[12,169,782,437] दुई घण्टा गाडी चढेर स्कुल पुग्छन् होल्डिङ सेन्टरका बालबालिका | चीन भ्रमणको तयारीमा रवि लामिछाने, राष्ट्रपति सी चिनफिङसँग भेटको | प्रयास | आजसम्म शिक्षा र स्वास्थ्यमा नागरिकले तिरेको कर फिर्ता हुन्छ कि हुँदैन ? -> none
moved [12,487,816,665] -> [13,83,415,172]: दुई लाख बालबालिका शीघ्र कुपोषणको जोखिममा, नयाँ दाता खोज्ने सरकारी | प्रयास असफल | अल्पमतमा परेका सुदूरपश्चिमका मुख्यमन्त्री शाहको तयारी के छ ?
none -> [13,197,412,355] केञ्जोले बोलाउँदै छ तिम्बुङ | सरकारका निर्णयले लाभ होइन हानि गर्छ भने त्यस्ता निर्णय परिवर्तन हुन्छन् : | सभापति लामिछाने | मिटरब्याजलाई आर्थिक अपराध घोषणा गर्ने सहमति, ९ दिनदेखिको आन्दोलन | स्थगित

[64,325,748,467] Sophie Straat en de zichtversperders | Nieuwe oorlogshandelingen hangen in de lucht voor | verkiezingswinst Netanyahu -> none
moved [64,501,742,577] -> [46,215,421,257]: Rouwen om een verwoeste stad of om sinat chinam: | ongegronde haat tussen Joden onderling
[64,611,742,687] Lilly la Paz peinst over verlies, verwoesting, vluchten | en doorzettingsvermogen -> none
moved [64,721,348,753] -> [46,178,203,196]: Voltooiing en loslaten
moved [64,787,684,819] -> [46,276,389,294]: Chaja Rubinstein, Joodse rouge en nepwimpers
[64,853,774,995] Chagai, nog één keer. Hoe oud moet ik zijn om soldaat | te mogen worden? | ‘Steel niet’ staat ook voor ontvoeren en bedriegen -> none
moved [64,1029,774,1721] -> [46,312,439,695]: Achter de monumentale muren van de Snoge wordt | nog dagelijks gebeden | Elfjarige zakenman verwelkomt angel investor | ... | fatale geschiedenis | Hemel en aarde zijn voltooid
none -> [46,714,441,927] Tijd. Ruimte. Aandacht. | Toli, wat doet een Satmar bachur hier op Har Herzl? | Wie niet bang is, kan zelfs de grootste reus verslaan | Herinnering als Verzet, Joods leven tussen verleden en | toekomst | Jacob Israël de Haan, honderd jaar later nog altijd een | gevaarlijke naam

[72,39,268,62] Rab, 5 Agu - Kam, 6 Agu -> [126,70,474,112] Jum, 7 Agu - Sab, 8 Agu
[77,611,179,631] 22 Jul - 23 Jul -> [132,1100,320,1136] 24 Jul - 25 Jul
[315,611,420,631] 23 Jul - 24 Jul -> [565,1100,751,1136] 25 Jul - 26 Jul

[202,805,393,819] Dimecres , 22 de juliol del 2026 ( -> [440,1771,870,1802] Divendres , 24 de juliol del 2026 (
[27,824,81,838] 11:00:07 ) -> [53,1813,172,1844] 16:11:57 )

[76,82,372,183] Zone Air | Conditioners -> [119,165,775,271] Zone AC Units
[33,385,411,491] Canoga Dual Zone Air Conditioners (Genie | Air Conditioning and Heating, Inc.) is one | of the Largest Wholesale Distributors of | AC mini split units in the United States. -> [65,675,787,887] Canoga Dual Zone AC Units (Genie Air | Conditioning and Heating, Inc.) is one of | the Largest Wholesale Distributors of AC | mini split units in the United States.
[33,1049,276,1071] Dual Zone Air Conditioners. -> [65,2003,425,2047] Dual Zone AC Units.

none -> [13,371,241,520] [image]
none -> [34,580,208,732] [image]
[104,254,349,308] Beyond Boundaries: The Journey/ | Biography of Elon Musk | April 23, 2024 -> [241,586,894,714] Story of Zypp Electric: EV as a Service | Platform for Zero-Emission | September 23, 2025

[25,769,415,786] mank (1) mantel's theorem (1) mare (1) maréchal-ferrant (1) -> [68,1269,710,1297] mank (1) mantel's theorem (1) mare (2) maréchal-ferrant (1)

-------------------------

--- Work to be completed ---
Set the whole listing down, word for word.

--- Solution below ---
[12,169,782,437] दुई घण्टा गाडी चढेर स्कुल पुग्छन् होल्डिङ सेन्टरका बालबालिका | चीन भ्रमणको तयारीमा रवि लामिछाने, राष्ट्रपति सी चिनफिङसँग भेटको | प्रयास | आजसम्म शिक्षा र स्वास्थ्यमा नागरिकले तिरेको कर फिर्ता हुन्छ कि हुँदैन ? -> none
moved [12,487,816,665] -> [13,83,415,172]: दुई लाख बालबालिका शीघ्र कुपोषणको जोखिममा, नयाँ दाता खोज्ने सरकारी | प्रयास असफल | अल्पमतमा परेका सुदूरपश्चिमका मुख्यमन्त्री शाहको तयारी के छ ?
none -> [13,197,412,355] केञ्जोले बोलाउँदै छ तिम्बुङ | सरकारका निर्णयले लाभ होइन हानि गर्छ भने त्यस्ता निर्णय परिवर्तन हुन्छन् : | सभापति लामिछाने | मिटरब्याजलाई आर्थिक अपराध घोषणा गर्ने सहमति, ९ दिनदेखिको आन्दोलन | स्थगित

[64,325,748,467] Sophie Straat en de zichtversperders | Nieuwe oorlogshandelingen hangen in de lucht voor | verkiezingswinst Netanyahu -> none
moved [64,501,742,577] -> [46,215,421,257]: Rouwen om een verwoeste stad of om sinat chinam: | ongegronde haat tussen Joden onderling
[64,611,742,687] Lilly la Paz peinst over verlies, verwoesting, vluchten | en doorzettingsvermogen -> none
moved [64,721,348,753] -> [46,178,203,196]: Voltooiing en loslaten
moved [64,787,684,819] -> [46,276,389,294]: Chaja Rubinstein, Joodse rouge en nepwimpers
[64,853,774,995] Chagai, nog één keer. Hoe oud moet ik zijn om soldaat | te mogen worden? | ‘Steel niet’ staat ook voor ontvoeren en bedriegen -> none
moved [64,1029,774,1721] -> [46,312,439,695]: Achter de monumentale muren van de Snoge wordt | nog dagelijks gebeden | Elfjarige zakenman verwelkomt angel investor | ... | fatale geschiedenis | Hemel en aarde zijn voltooid
none -> [46,714,441,927] Tijd. Ruimte. Aandacht. | Toli, wat doet een Satmar bachur hier op Har Herzl? | Wie niet bang is, kan zelfs de grootste reus verslaan | Herinnering als Verzet, Joods leven tussen verleden en | toekomst | Jacob Israël de Haan, honderd jaar later nog altijd een | gevaarlijke naam

[72,39,268,62] Rab, 5 Agu - Kam, 6 Agu -> [126,70,474,112] Jum, 7 Agu - Sab, 8 Agu
[77,611,179,631] 22 Jul - 23 Jul -> [132,1100,320,1136] 24 Jul - 25 Jul
[315,611,420,631] 23 Jul - 24 Jul -> [565,1100,751,1136] 25 Jul - 26 Jul

[202,805,393,819] Dimecres , 22 de juliol del 2026 ( -> [440,1771,870,1802] Divendres , 24 de juliol del 2026 (
[27,824,81,838] 11:00:07 ) -> [53,1813,172,1844] 16:11:57 )

[76,82,372,183] Zone Air | Conditioners -> [119,165,775,271] Zone AC Units
[33,385,411,491] Canoga Dual Zone Air Conditioners (Genie | Air Conditioning and Heating, Inc.) is one | of the Largest Wholesale Distributors of | AC mini split units in the United States. -> [65,675,787,887] Canoga Dual Zone AC Units (Genie Air | Conditioning and Heating, Inc.) is one of | the Largest Wholesale Distributors of AC | mini split units in the United States.
[33,1049,276,1071] Dual Zone Air Conditioners. -> [65,2003,425,2047] Dual Zone AC Units.

none -> [13,371,241,520] [image]
none -> [34,580,208,732] [image]
[104,254,349,308] Beyond Boundaries: The Journey/ | Biography of Elon Musk | April 23, 2024 -> [241,586,894,714] Story of Zypp Electric: EV as a Service | Platform for Zero-Emission | September 23, 2025

[25,769,415,786] mank (1) mantel's theorem (1) mare (1) maréchal-ferrant (1) -> [68,1269,710,1297] mank (1) mantel's theorem (1) mare (2) maréchal-ferrant (1)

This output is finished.